Since the last three to four months, the FBS has not been issuing the export figures of raw wool.
Raw wool exporters were enjoying a boom period till 1992-93 when they used to export of over Rs1 billion but with the passage of time they started losing global business.
The real disaster came in 1997-98 when exports of wool plunged to Rs293m as compared to Rs528m in 1996-97 due to lower prices offered by New Zealand coupled with depressed market that really gave a jolt to the exporters.
In 1998-99 exports further dropped to Rs134m in 1998-99 and Rs61m in 1999-2000. Pakistan has been a main exporter of wool to the United Kingdom, Belgium, India and Japan.
In the backdrop of this situation, some 30-35 small to large exporters have now moved to other trade like textile related items or become importer of wool.

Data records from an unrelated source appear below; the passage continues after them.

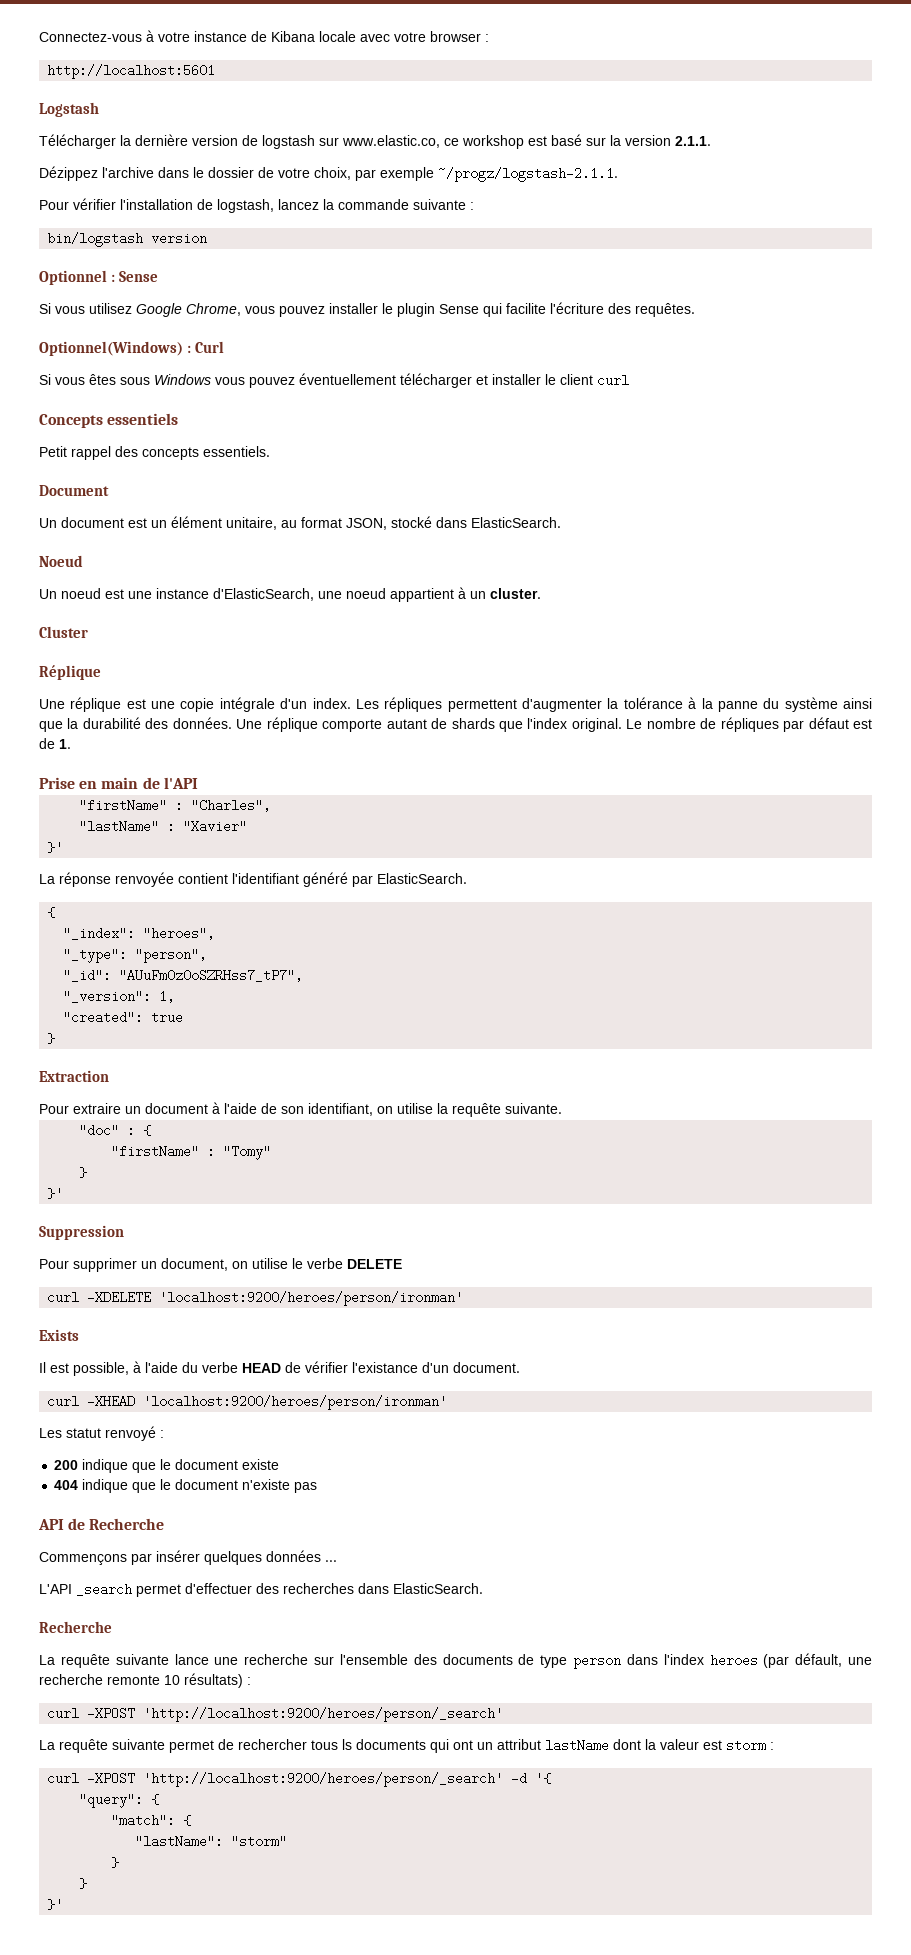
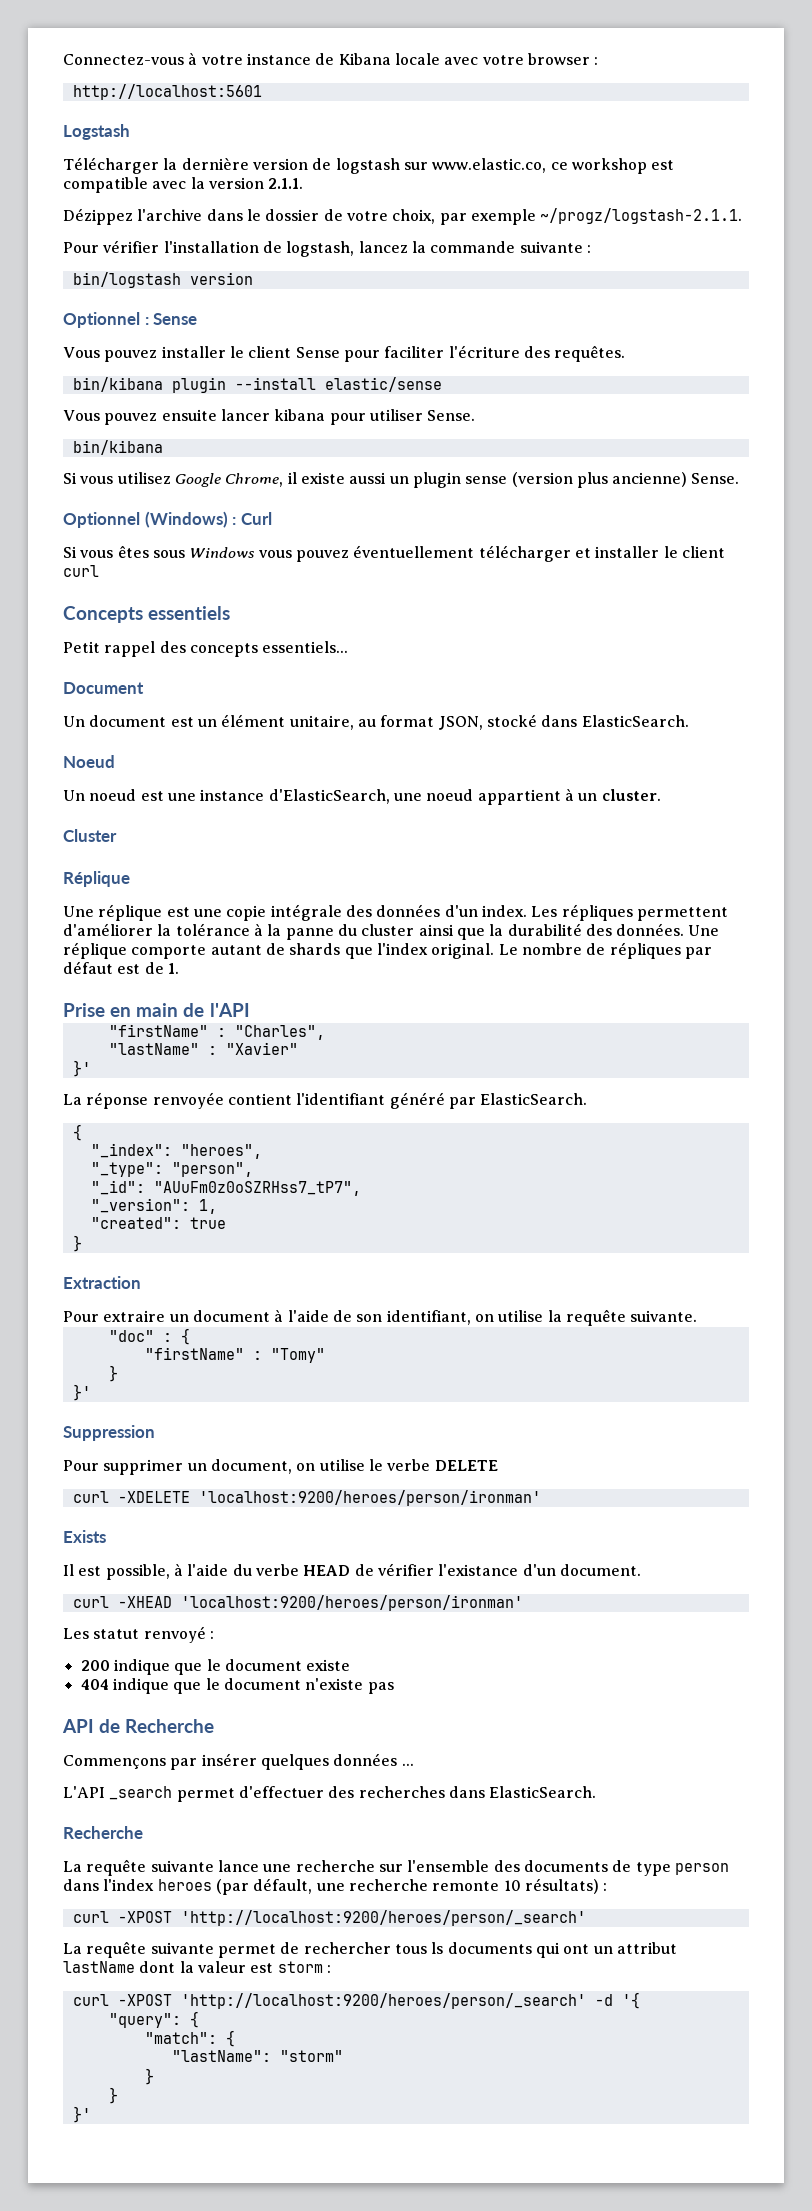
[551,134,606,146] basé sur -> [63,177,187,193] compatible avec
(159, 276) none -> [63,345,626,362] [72,377,442,393] [63,409,476,425] [72,440,163,455] // Vous pouvez installer le client Sense pour faciliter l'écriture des requêtes. // bin/kibana plugin --install elastic/sense // Vous pouvez ensuite lancer kibana pour utiliser Sense. // bin/kibana
[245,302,695,317] [39,341,183,356] vous pouvez installer le plugin Sense qui facilite l'écriture des requêtes. // Optionnel(Windows) -> [287,472,740,488] [63,511,228,528] il existe aussi un plugin sense (version plus ancienne) Sense. // Optionnel (Windows)
[203,446,270,457] essentiels. -> [262,641,349,653] essentiels...
(275, 704) none -> [345,904,441,917] des données
[522,698,603,712] d'augmenter -> [63,923,153,936] d'améliorer
[784,697,838,712] système -> [361,924,415,936] cluster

The international recession had forced New Zealand and other countries to cut their prices drastically, thus making Pakistani wool very expensive, and cheaper wool attracted international buyers.
“Now, there are hardly one or two parties in the wool export trade, just passing their time by sending few containers every month,” chairman Pakistan Wool and Hair Exporters Association (PWHEA), Amanullah Farouq told Dawn on Thursday.

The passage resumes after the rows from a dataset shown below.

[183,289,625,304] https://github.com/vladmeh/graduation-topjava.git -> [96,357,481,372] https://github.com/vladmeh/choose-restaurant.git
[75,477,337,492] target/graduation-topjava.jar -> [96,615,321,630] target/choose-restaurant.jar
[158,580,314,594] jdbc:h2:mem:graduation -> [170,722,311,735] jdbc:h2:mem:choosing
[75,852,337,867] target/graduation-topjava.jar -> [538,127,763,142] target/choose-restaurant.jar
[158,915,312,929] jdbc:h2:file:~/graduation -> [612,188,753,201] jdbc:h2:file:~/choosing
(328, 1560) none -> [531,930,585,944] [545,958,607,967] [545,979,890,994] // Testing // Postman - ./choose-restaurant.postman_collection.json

“I think that the less than one million dollars earning in wool has forced the FBS to delist this item from the main export list,” he observed.
Pakistani wool, at the rate of one US dollar to $1.5 per kg, is still far better than wool produced by New Zealand and Australia due to its resilient characteristics but it has virtually failed to compete in international market since foreign buyers have started procuring cheaper wool from other sources.
He said some exporters have started importing wool from Saudi Arabia, Libya, Syria and Iraq in the last one year after losing hope in wool export business. “Afghan refugees have been our main buyers of imported wool for making hand spun yarn, which is used in making hand knotted carpets,” he said.
An estimated 10,000 tons of wool have been imported since the last one or two years from these destinations. These Afghans pay handsome prices to buy wool for onward supply to carpet manufacturers.
Amanullah claimed that the share of Afghani carpet in Pakistan total carpet export earnings range between 50-60 per cent while the rest is purely Pakistani made carpets.
He said now some Afghan refugees have gone back to their homeland and its negative impact particularly on carpet production in Balochistan and Peshawar could be well gauged in the total earning of carpet exports during July-June 2001-2002, that fell by 19 per cent in value ($233 million) as compared to ($289 million) and quantity wise it declined by 25 per cent.